Once the compensation amount has been worked out, it needs to be distributed. All of the potential class members submit their claims, providing documentation to prove that they deserve some of the money. After that, the settlement funds are doled out, usually by a third-party company designated by the court.

Recent TCPA Class Action Results

That's class action in a nutshell, but why is it a good idea? Class action is an effective way to litigate TCPA violations, because it spreads attorney costs and court fees around. By sharing the costs of litigation, a bunch of people who are all owed a small amount of money can still come out ahead in the end.

And TCPA class actions also happen to work. Over the last three decades, hundreds of large companies have been forced to pay huge settlements and jury verdicts in robocalls class action lawsuits.
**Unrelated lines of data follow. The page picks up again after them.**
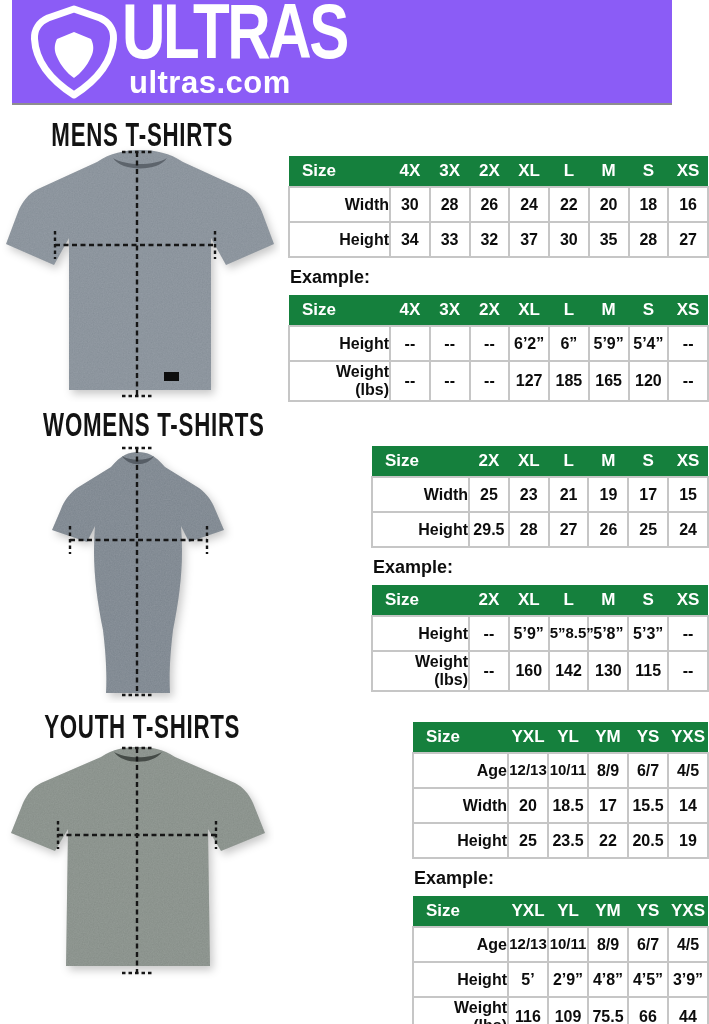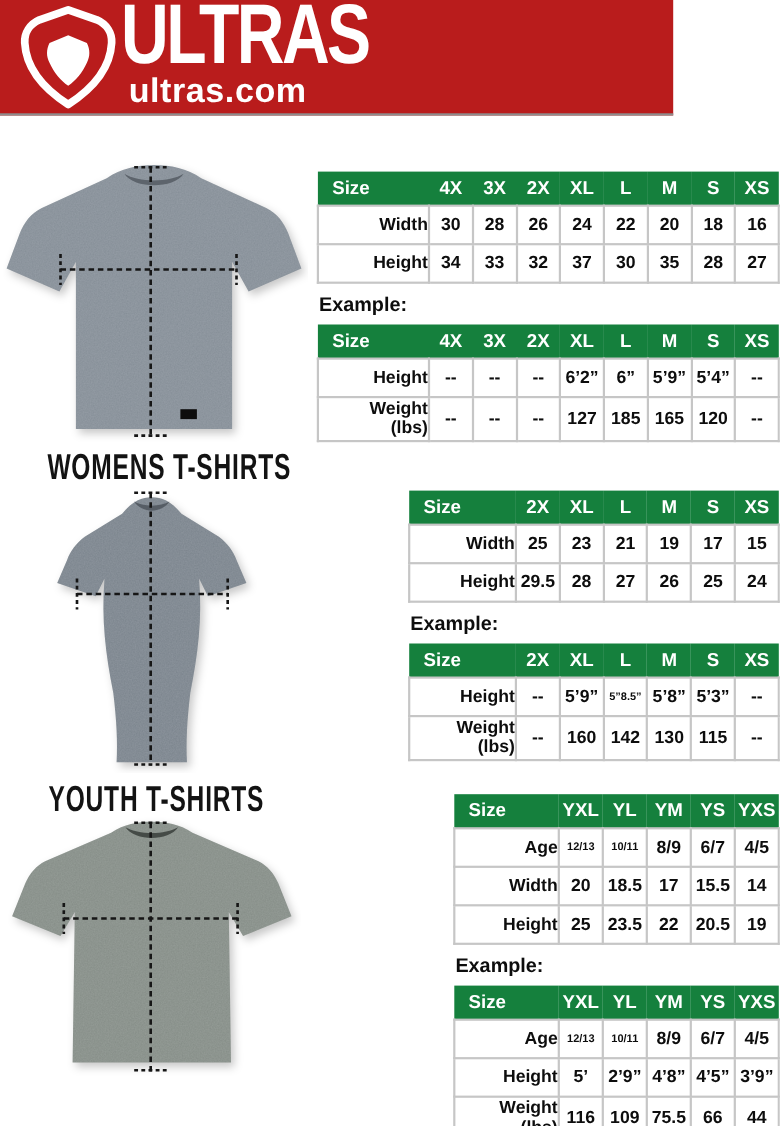--- a/index.html
+++ b/index.html
@@ -7,7 +7,7 @@
         font-family:"Liberation Sans",sans-serif;color:#111;}
 
   
-  .brand-bar{position:absolute;left:0;top:0;width:612px;height:103px;background:#b91c1c;
+  .brand-bar{position:absolute;left:12px;top:0;width:660px;height:103px;background:#8b5cf6;
              border-bottom:2px solid #8e8e8e;}
   .brand-logo{position:absolute;left:14px;top:4px;}
   .brand-name{position:absolute;left:110px;top:-9px;font-size:77px;font-weight:800;color:#fff;

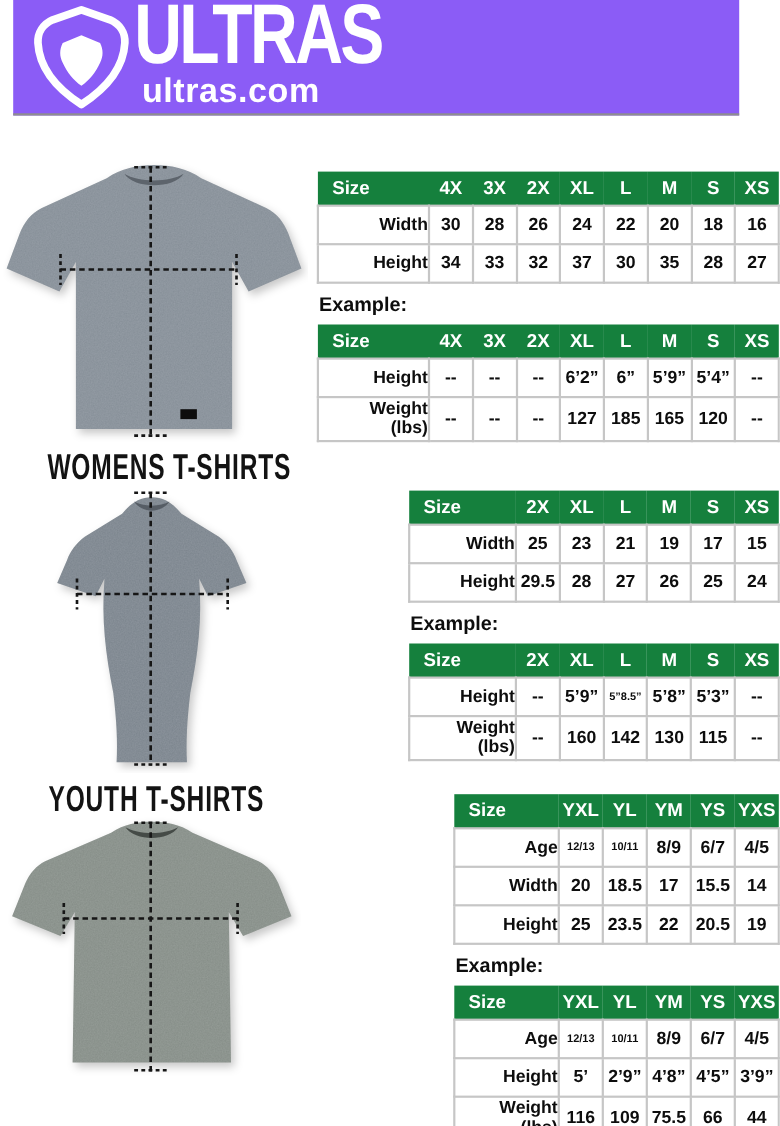--- a/index.html
+++ b/index.html
@@ -66,6 +66,9 @@
     <div class="brand-site">ultras.com</div>
   </div>
 
+  <div class="section-title title-mens">
+    <span class="cond">MENS T-SHIRTS</span>
+  </div>
 
   <svg class="shirt-svg shirt-mens" width="278" height="256" viewBox="0 0 278 256">
     <defs>

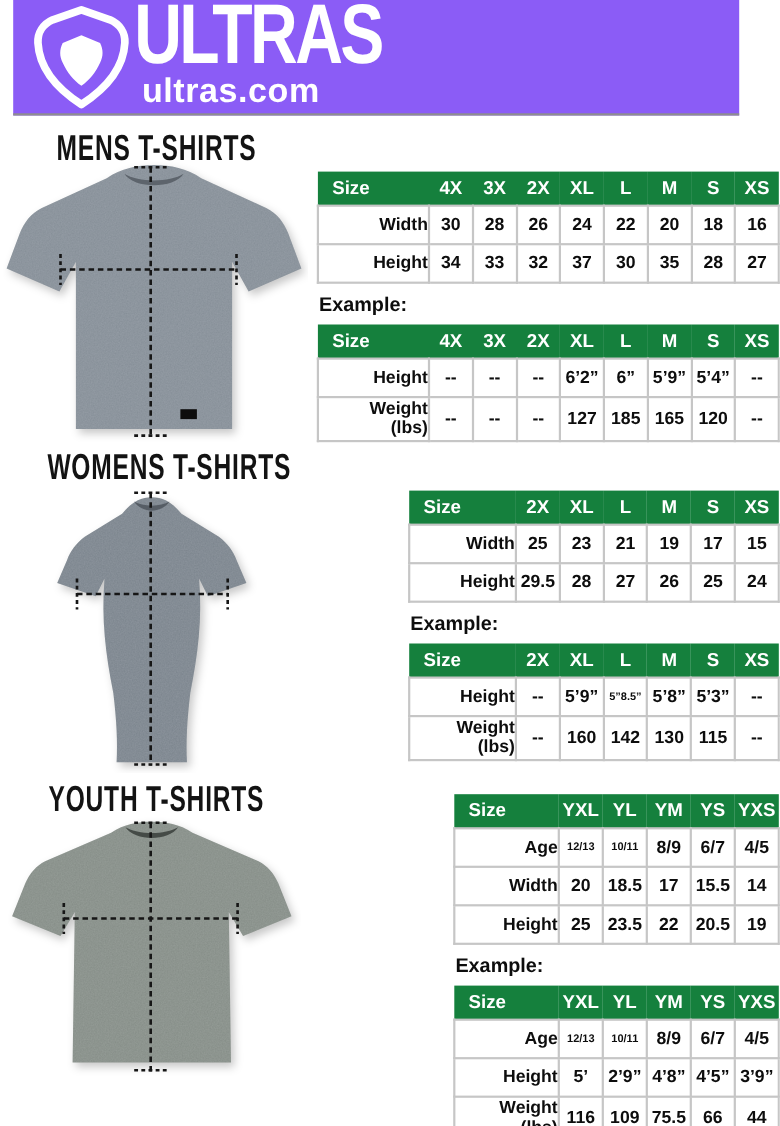--- a/index.html
+++ b/index.html
@@ -49,7 +49,7 @@
                  font-weight:bold;text-align:center;height:31px;padding:1px 0;
                  white-space:pre-line;line-height:1.12;}
   .size-table td.lbl{text-align:right;padding-left:5px;font-size:16px;}
-  .size-table td.small{font-size:10px;}
+  .size-table td.small{font-size:15px;}
   .example{margin:9px 0 7px 2px;font-size:18px;font-weight:bold;color:#0d0d0d;}
 </style>
 </head>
  • Bank of America announced in 2014 that the company would offer $32 million in compensation to settle six separate TCPA-related class actions, according to Bloomberg. Plaintiffs accused Bank of America, along with subsidiary FIA Card Services, of using an autodialer and pre-recorded messages to call their cell phones without prior consent. And, while Bank of America denied the allegations, the company still decided to settle. It remains one of the largest TCPA settlements in American history.
  • Resort Marketing Group agreed to settle illegal telemarketing claims in June 2017, offering between $7 and $12 million to a class of plaintiffs who accused the company of making pre-recorded solicitation calls to cell phones and landlines on behalf of Royal Caribbean, Norwegian and Carnival Cruise Line. Nearly two million people have filed claims against the settlement fund so far.
  • In 2016, debt collection agency Convergent Outsourcing announced a $5.5 million settlement to resolve allegations that the company had used an autodialer and artificial voice recordings to harass cell phone numbers without prior express consent. Around 503,000 cell phone owners are expected to be eligible for a share of the settlement.
  • Solar panel company SolarCity agreed to create a $15 million settlement fund in 2017, resolving allegations that the company had made heavy use of illegal robocalls, slamming consumers cell and home phones with automated calls to sell solar panels.
  • In 2011, home security system manufacturer Monitronics (now known as MONI) was hit with a class action lawsuit that said the company had used autodialers and pre-recorded voice messages to call residential and cell numbers, including numbers that were already on the National Do-Not-Call Registry. As in most of these cases, Monitronics denies any and all allegations of illegal activity, but, in August 2017, the company agreed to settle the class action for $28 million. A final hearing to approve the settlement agreement has been scheduled for April 5, 2018.
  • In 2013, three separate people filed class action lawsuits against Collecto, a debt collection company. In their complaints, the plaintiffs accused Collecto of violating the Telephone Consumer Protection Act by using autodialer systems to harass them on their cell phones. Moreover, the cases said that Collecto routinely called the wrong numbers, essentially hounding people for money that someone else owed. Collecto has denied these allegations through five years of litigation in the US District Court for Massachusetts, a federal court in Boston. Even so, the company agreed to settle case for a total of $3.2 million in July of 2017.

That's just a small sample of the hundreds of settlement agreements that have been reached in TCPA class actions. And you could do the same thing. If you're being harassed by telemarketers, hounded by a debt collector or have heard from "Rachel from Card Services" one too many times, you may be able to do something about it.